# [Task statement]
Keep only the lines of the data below that contain "imagem", and copy them.

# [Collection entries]
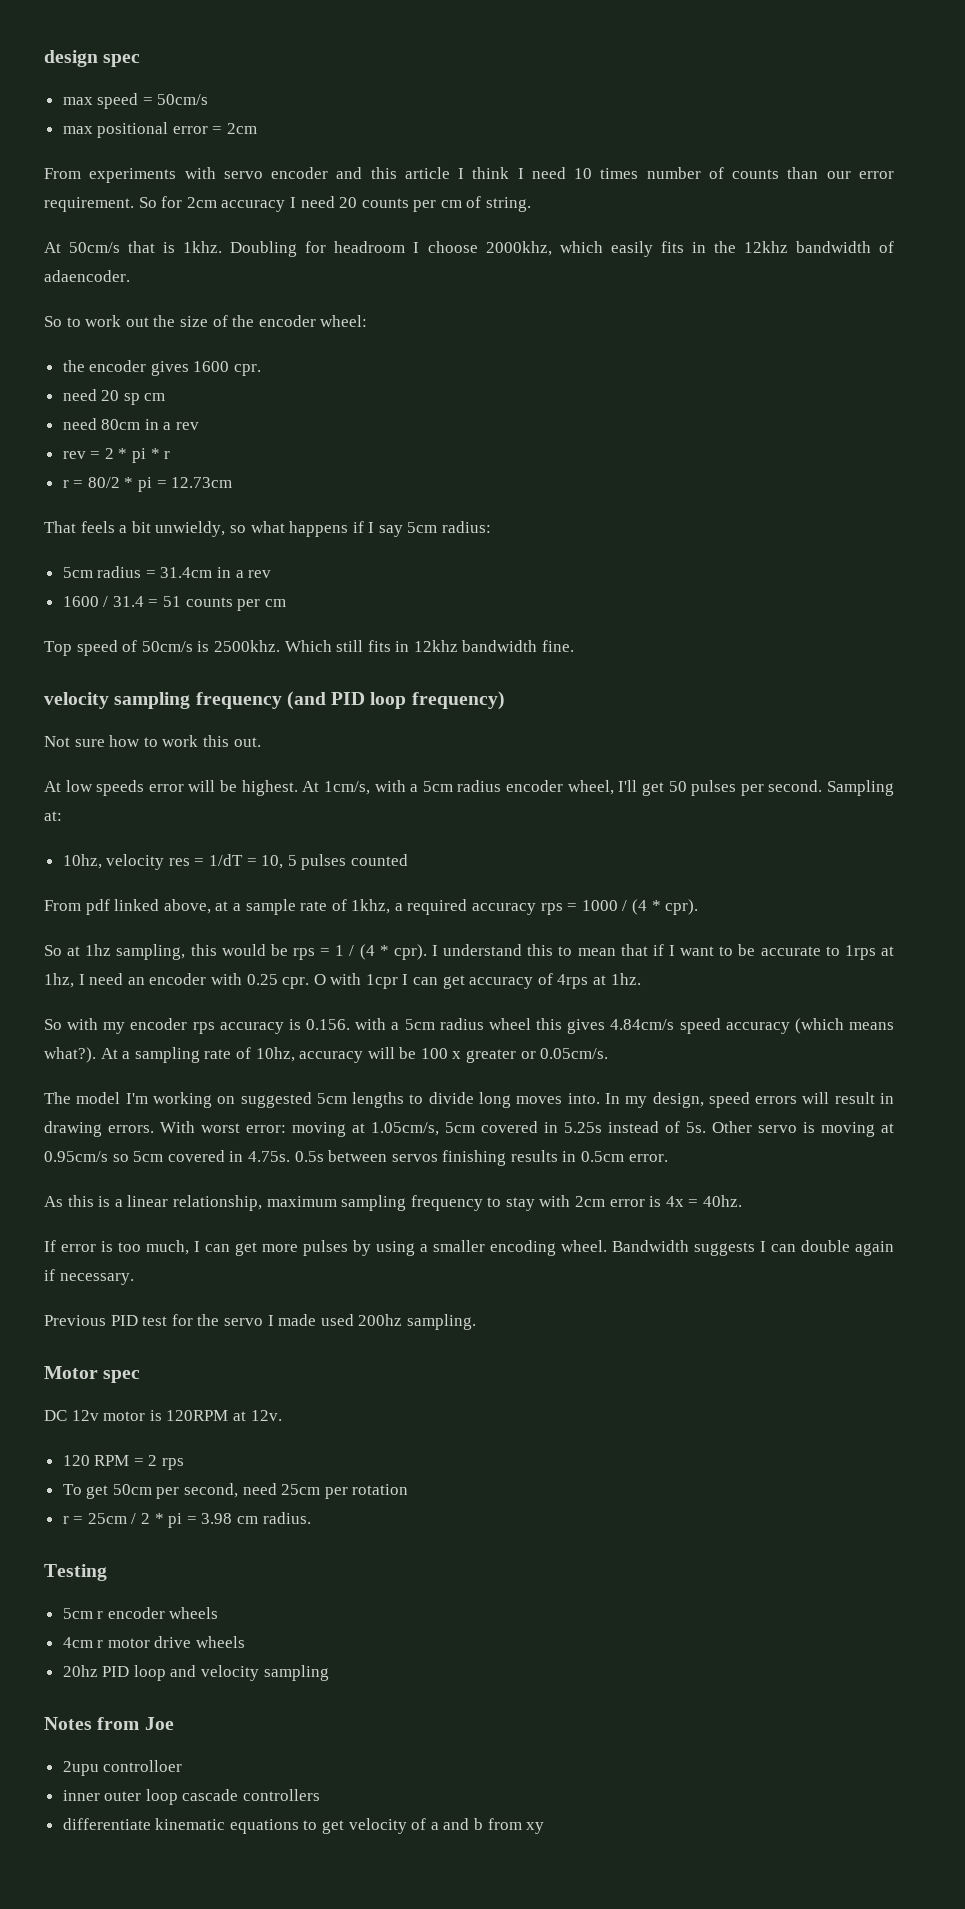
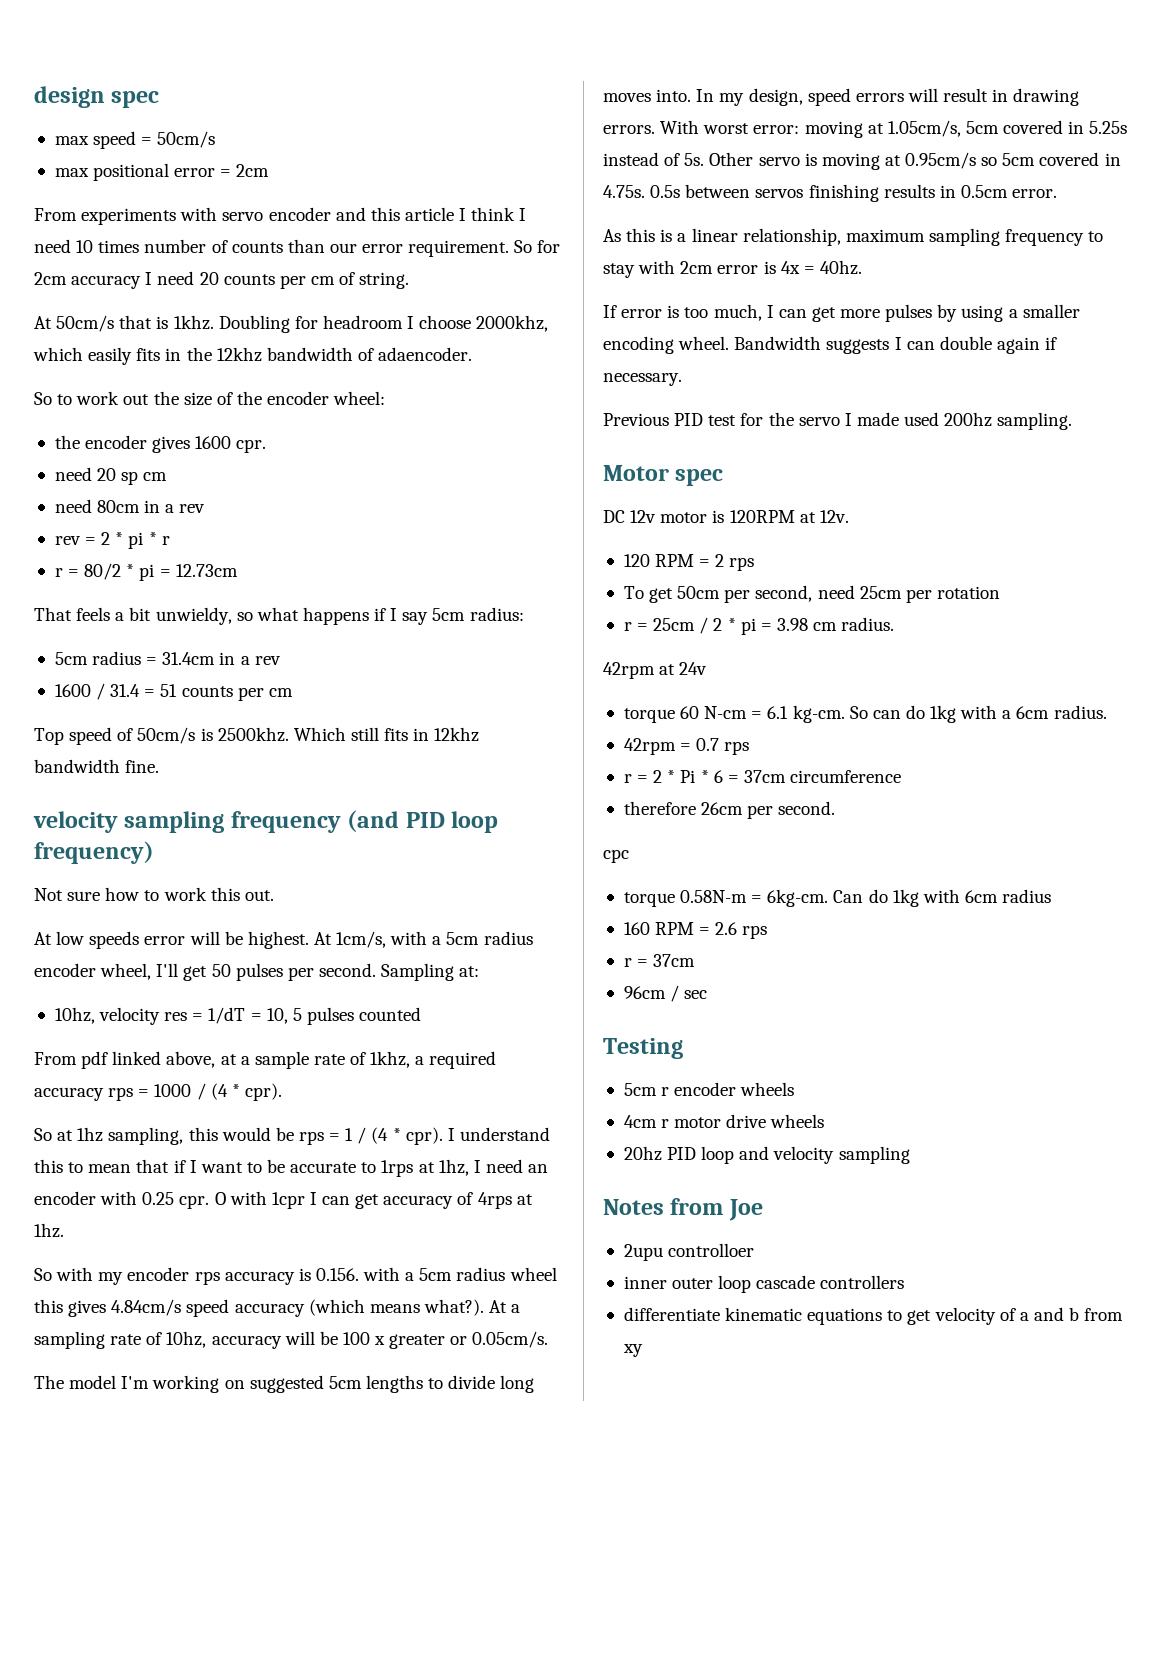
+ 42rpm at 24v
+ torque 60 N-cm = 6.1 kg-cm. So can do 1kg with a 6cm radius.
+ 42rpm = 0.7 rps
+ r = 2 * Pi * 6 = 37cm circumference
+ therefore 26cm per second.
+ cpc
+ torque 0.58N-m = 6kg-cm. Can do 1kg with 6cm radius
+ 160 RPM = 2.6 rps
+ r = 37cm
+ 96cm / sec

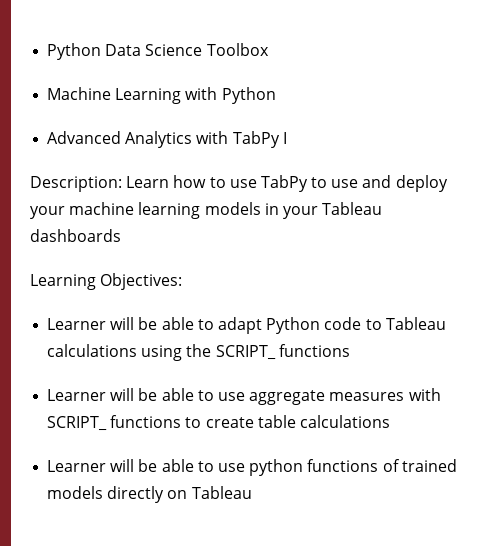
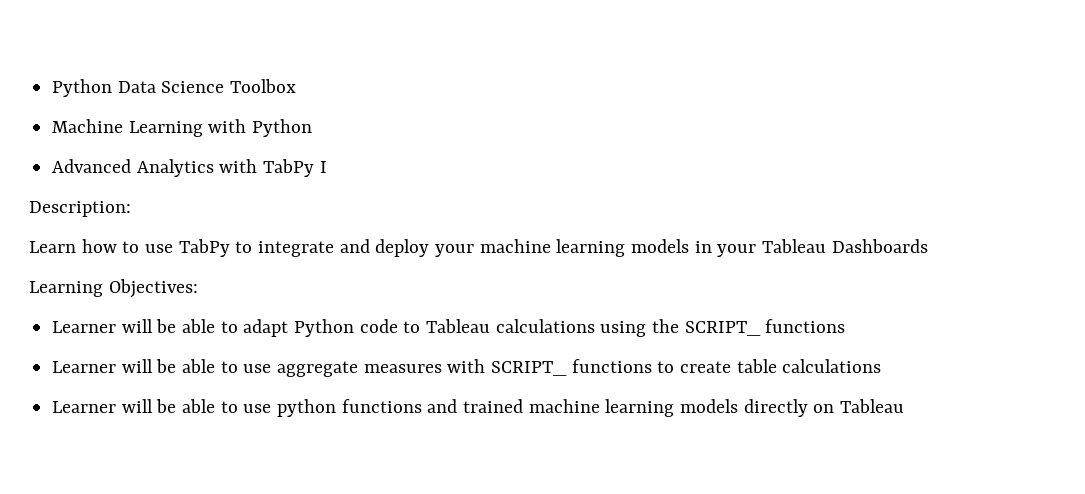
- Description: Learn how to use TabPy to use and deploy your machine learning models in your Tableau dashboards
+ Description:
+ Learn how to use TabPy to integrate and deploy your machine learning models in your Tableau Dashboards
- Learner will be able to use python functions of trained models directly on Tableau
+ Learner will be able to use python functions and trained machine learning models directly on Tableau

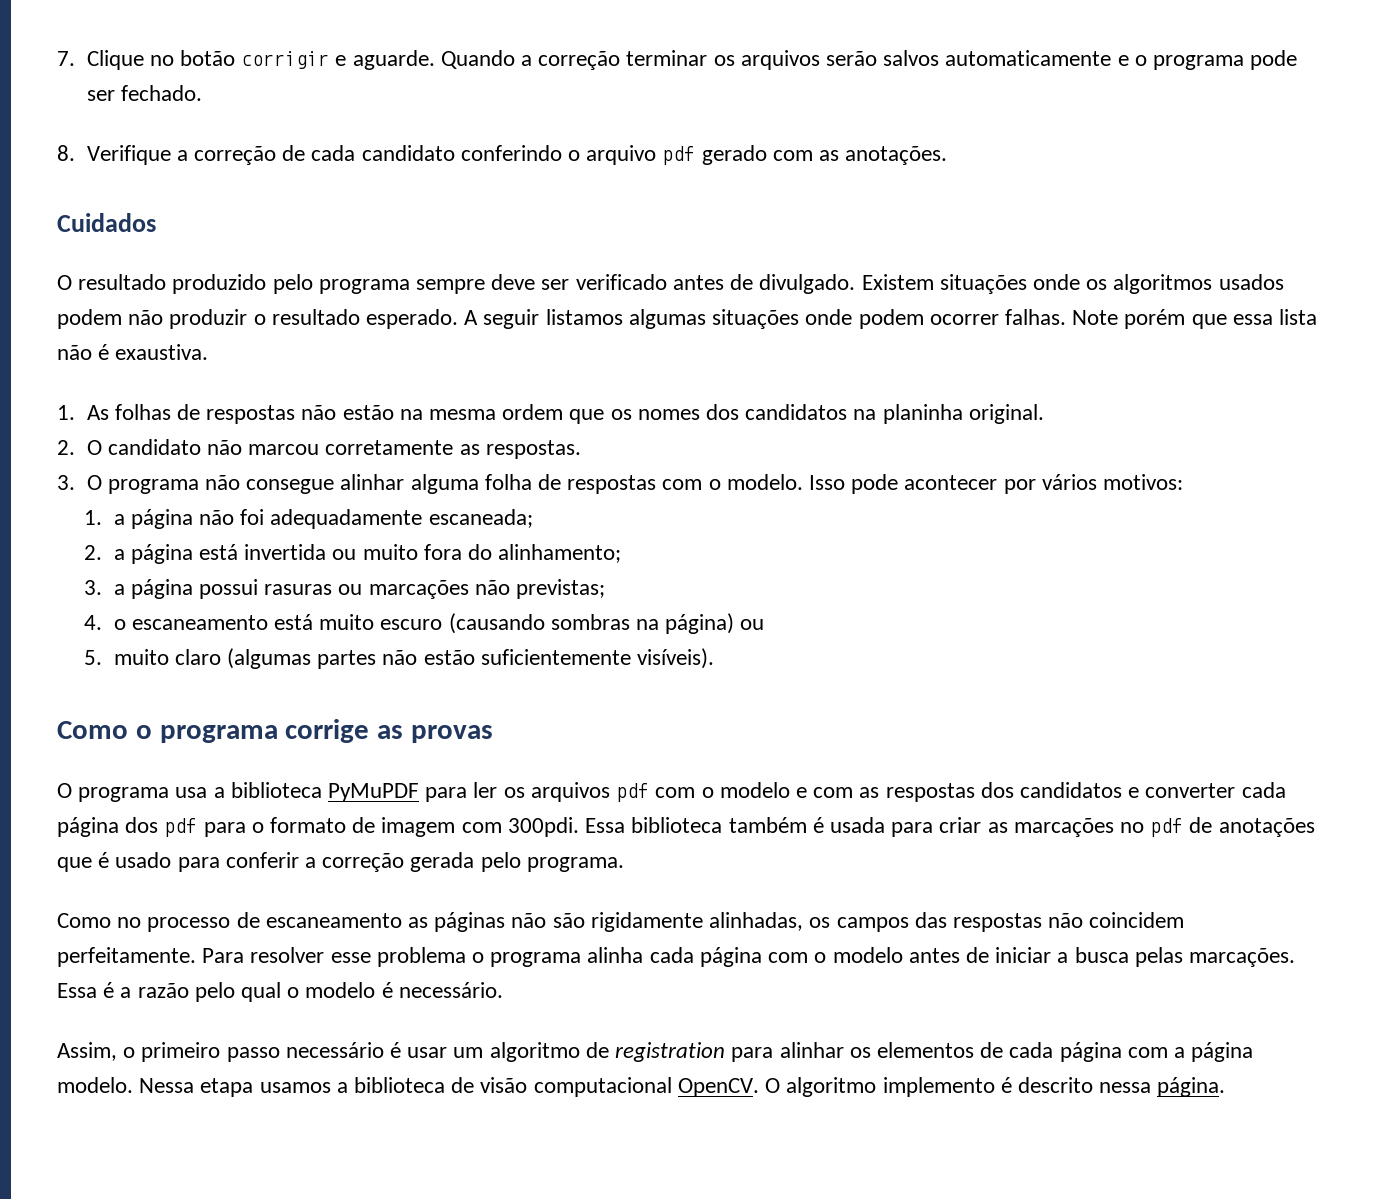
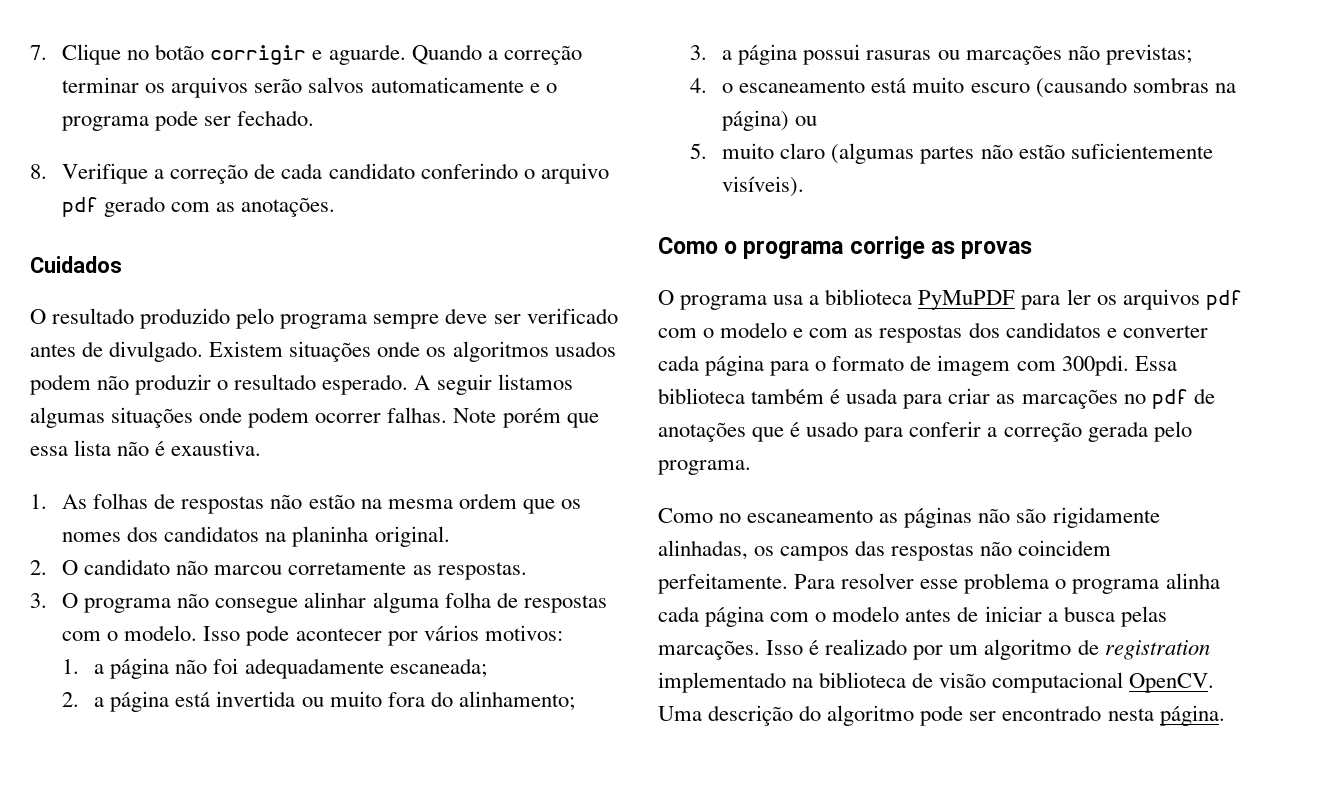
- O programa usa a biblioteca PyMuPDF para ler os arquivos pdf com o modelo e com as respostas dos candidatos e converter cada página dos pdf para o formato de imagem com 300pdi.
+ O programa usa a biblioteca PyMuPDF para ler os arquivos pdf com o modelo e com as respostas dos candidatos e converter cada página para o formato de imagem com 300pdi.
- Como no processo de escaneamento as páginas não são rigidamente alinhadas, os campos das respostas não coincidem perfeitamente.
+ Como no escaneamento as páginas não são rigidamente alinhadas, os campos das respostas não coincidem perfeitamente.
- Essa é a razão pelo qual o modelo é necessário.
- Assim, o primeiro passo necessário é usar um algoritmo de registration para alinhar os elementos de cada página com a página modelo. Nessa etapa usamos a biblioteca de visão computacional OpenCV.
+ Isso é realizado por um algoritmo de registration implementado na biblioteca de visão computacional OpenCV.
- O algoritmo implemento é descrito nessa página.
+ Uma descrição do algoritmo pode ser encontrado nesta página.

# [Expected answer]
- O programa usa a biblioteca PyMuPDF para ler os arquivos pdf com o modelo e com as respostas dos candidatos e converter cada página dos pdf para o formato de imagem com 300pdi.
+ O programa usa a biblioteca PyMuPDF para ler os arquivos pdf com o modelo e com as respostas dos candidatos e converter cada página para o formato de imagem com 300pdi.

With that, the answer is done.